Child

In every adult there lurks a child - an eternal child, something that is always becoming, is never completed, and calls for unceasing care, attention, and education. That is the part of the human personality which wants to develop and become whole.

We deem those happy who, from the experience of life, have learned to bear its ills, without being overcome by them. A father may turn his back on his child, brothers and sisters may become inveterate enemies, husbands may desert their wives, wives their husbands. But a mother’s love endures through all; in good repute, in bad repute, in the face of the world’s condemnation, a mother still loves on and still hopes that her child may turn from his evil ways, and repent; still she remembers the infant smiles that once filled her bosom with rapture, the merry laugh, the joyful shout of his childhood, the opening promise of his youth; and she can never be brought to think him all unworthy.

Today, every inhabitant of this planet must contemplate the day when it may no longer be habitable. Every man, woman and child lives under a nuclear sword of Damocles, hanging by the slenderest of threads, capable of being cut at any moment by accident, miscalculation or madness. The weapons of war must be abolished before they abolish us.

Esteem incites friendship, but not love; the former is the twin brother of Reverence; the latter is the child of Equality.

Calmness of will is a sign of grandeur. The vulgar, far from hiding their will, blab their wishes. A single spark of occasion discharges the child of passions into a thousand crackers of desire.

Every bigot was once a child free of prejudice.

The first idea that the child must acquire, in order to be actively disciplined, is that of the difference between good and evil, and the task of the educator lies in seeing that the child does not confound good with immobility, and evil with activity.

If a child lives with approval, he learns to live with himself.

My father had always said that there are four things a child needs - plenty of love, nourishing food, regular sleep, and lots of soap and water - and after those, what he needs most is some intelligent neglect.

If thou desire to see thy child virtuous, let him not see his father’s vices; thou canst not rebuke that in children that they behold practiced in thee; till reason be ripe, examples direct more than precepts; such as thy behavior is before they children’s faces, such commonly is theirs behind their parents backs.

To lose one's self in reverie, one must be either very happy, or very unhappy. Reverie is the child of extremes.

To lose one’s self in revery, one must be either very happy or very unhappy. Revery is the child of extreme.

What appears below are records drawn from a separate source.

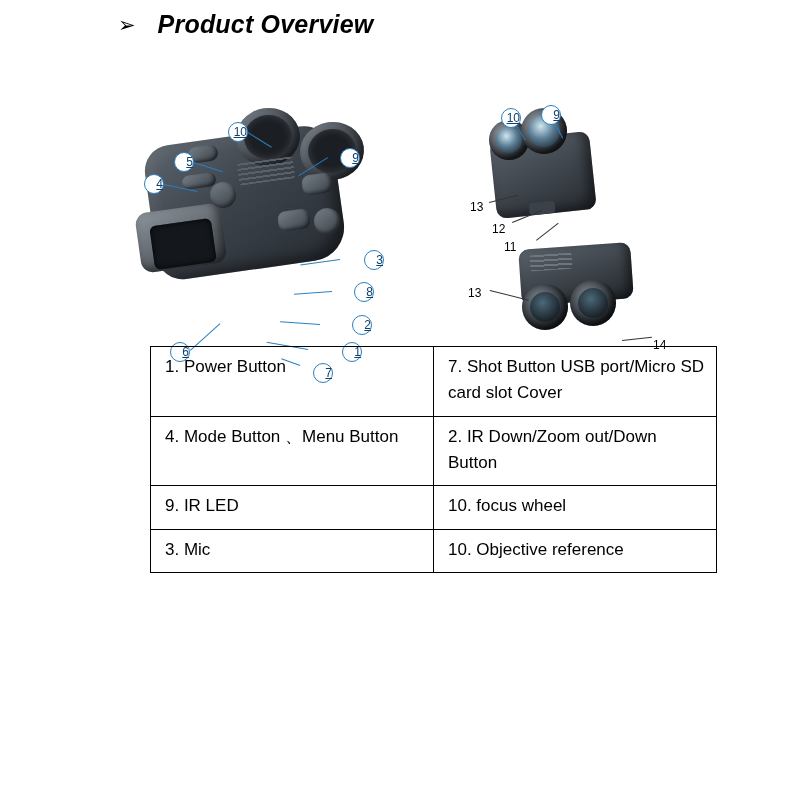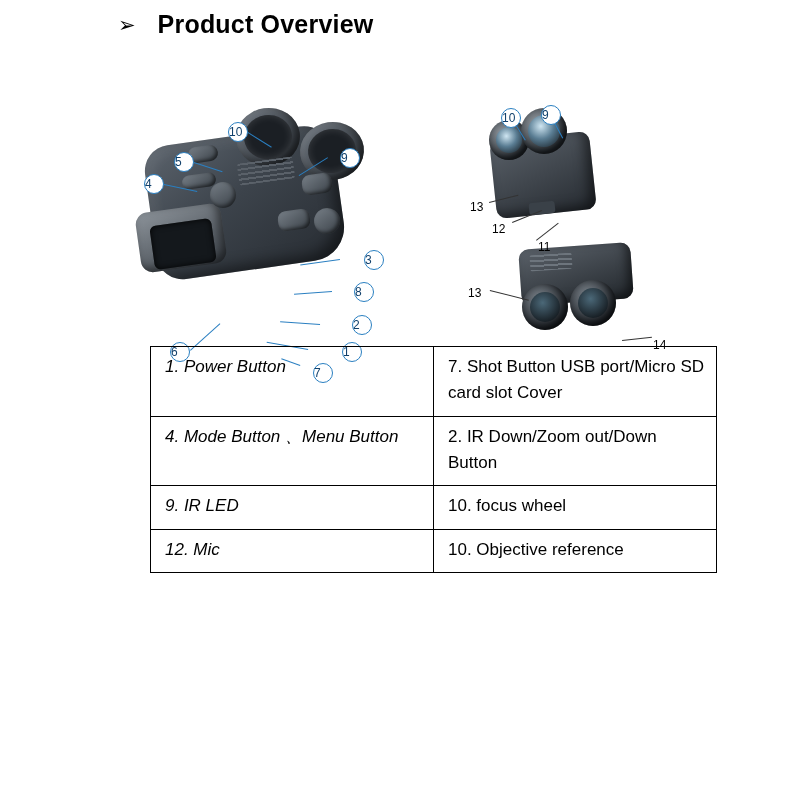--- a/index.html
+++ b/index.html
@@ -34,6 +34,7 @@
     font-size: 25px;
     font-weight: bold;
     letter-spacing: 0.2px;
+    font-style: italic;
   }
 
   

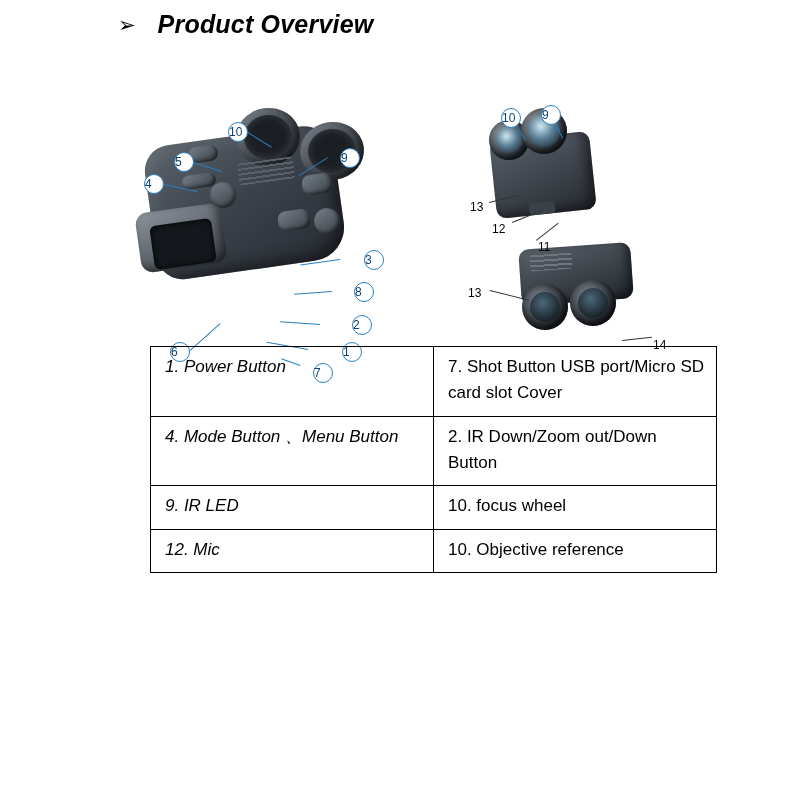--- a/index.html
+++ b/index.html
@@ -56,9 +56,10 @@
     color: #11406b;
     font-size: 12px;
     line-height: 18px;
-    text-align: left;
+    text-align: right;
     background: #ffffff;
     box-sizing: border-box;
+    text-decoration: underline;
   }
   .plain-num {
     position: absolute;

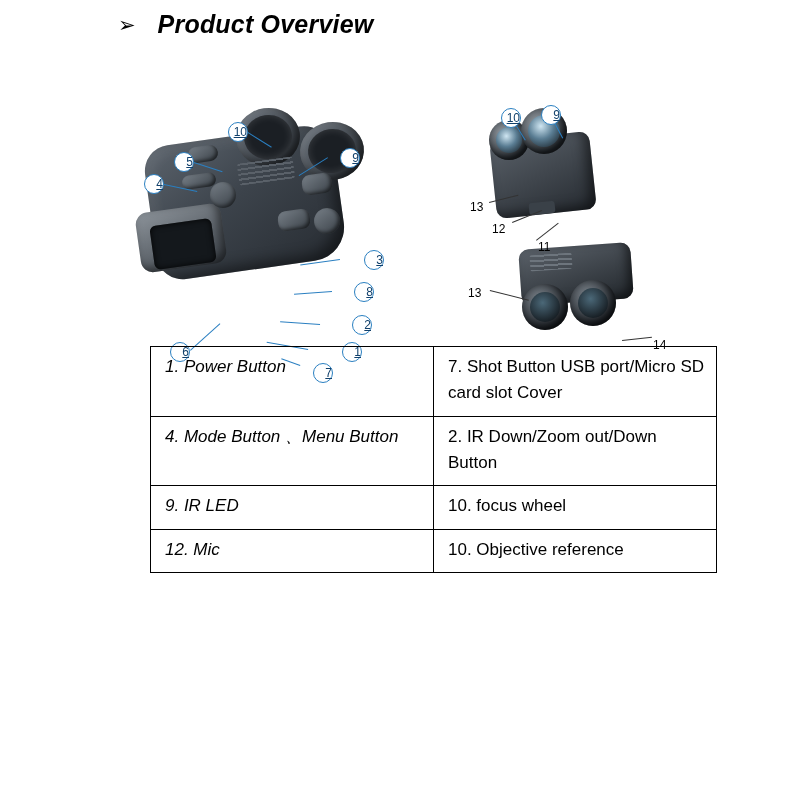--- a/index.html
+++ b/index.html
@@ -332,7 +332,7 @@
 
   <div class="plain-num" style="left:470px; top:150px;">13</div>
   <div class="plain-num" style="left:492px; top:172px;">12</div>
-  <div class="plain-num" style="left:538px; top:190px;">11</div>
+  <div class="plain-num" style="left:504px; top:190px;">11</div>
   <div class="plain-num" style="left:468px; top:236px;">13</div>
   <div class="plain-num" style="left:653px; top:288px;">14</div>
 </div>

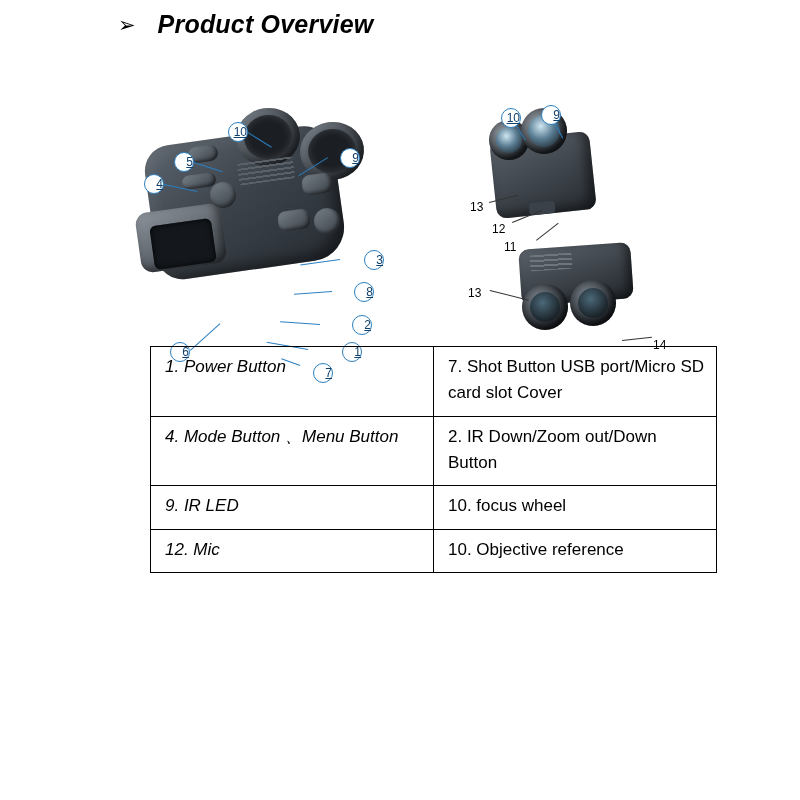--- a/index.html
+++ b/index.html
@@ -244,7 +244,7 @@
     line-height: 1.55;
     height: 24px;
   }
-  table.spec td.left { width: 258px; font-style: italic; }
+  table.spec td.left { width: 258px; }
   table.spec td.right { width: 258px; }
 </style>
 </head>

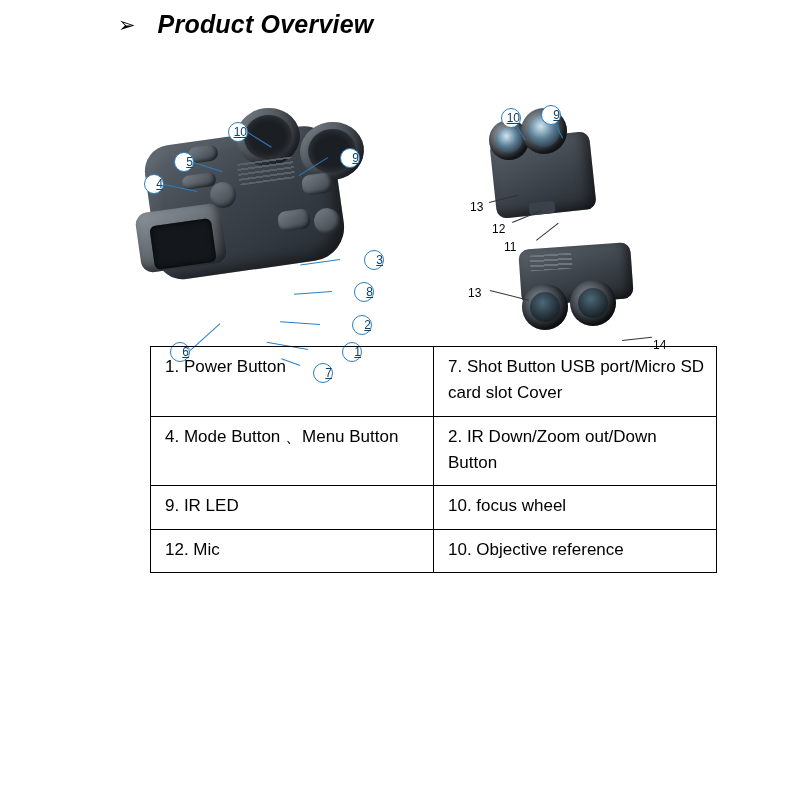--- a/index.html
+++ b/index.html
@@ -352,7 +352,7 @@
       <td class="right">10.    focus wheel</td>
     </tr>
     <tr>
-      <td class="left">12. Mic</td>
+      <td class="left">3. Mic</td>
       <td class="right">10.  Objective reference</td>
     </tr>
   </tbody>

Where, after all, do universal human rights begin? In small places, close to home - so close and so small that they cannot be seen on any maps of the world. Yet they are the world of the individual person; the neighborhood he lives in; the school or college he attends; the factory, the farm or office where he works. such are the places where every man, woman, and child seeks equal justice, equal opportunity, equal dignity without discrimination. Unless these rights have meaning there, they have little meaning anywhere. Without concerned citizen action to uphold them close to home, we shall look in vain for progress in the larger world.

Reverence requires imagination and vital warmth; it requires least actual achievement or power. The child is weak and superficially foolish, the teacher is strong, and in an everyday sense wiser than the child. The teacher without reverence, or the bureaucrat without reverence, easily despises the child for these outward inferiorities.

Some men are called sagacious, merely on account of their avarice; whereas a child can clench its fist the moment it is born.

The child learns so easily because he has a natural gift, but adults, because they are tyrants, ignore natural gifts and say that children must learn through the same process that they learned by. We insist upon forced mental feeding and our lessons become a form of torture. This is one of man’s most cruel and wasteful mistakes.

When we accept any discipline for ourselves, we try to avoid everything except that which is necessary for our purpose; it is this purposefulness, which belongs to the adult mind, that we force upon school children. We say, “Never keep your mind alert, attend to what is before you, what has been given you.” This tortures the child because it contradicts nature’s purpose, and nature, the greatest of all teachers, is thwarted at every step by the human teacher who believes in machine-made lessons rather than life lessons, so that the growth of the child’s mind is not only injured, but forcibly spoiled.

Every man, woman and child holds the possibility of physical perfection: it rests with each of us to attain it by personal understanding and effort.

There is a silence, the child of love, which expresses everything, and proclaims more loudly that the tongue is able to so.

The parents exist to teach the child, but also they must learn what the child has to teach them; and the child has a very great deal to teach them.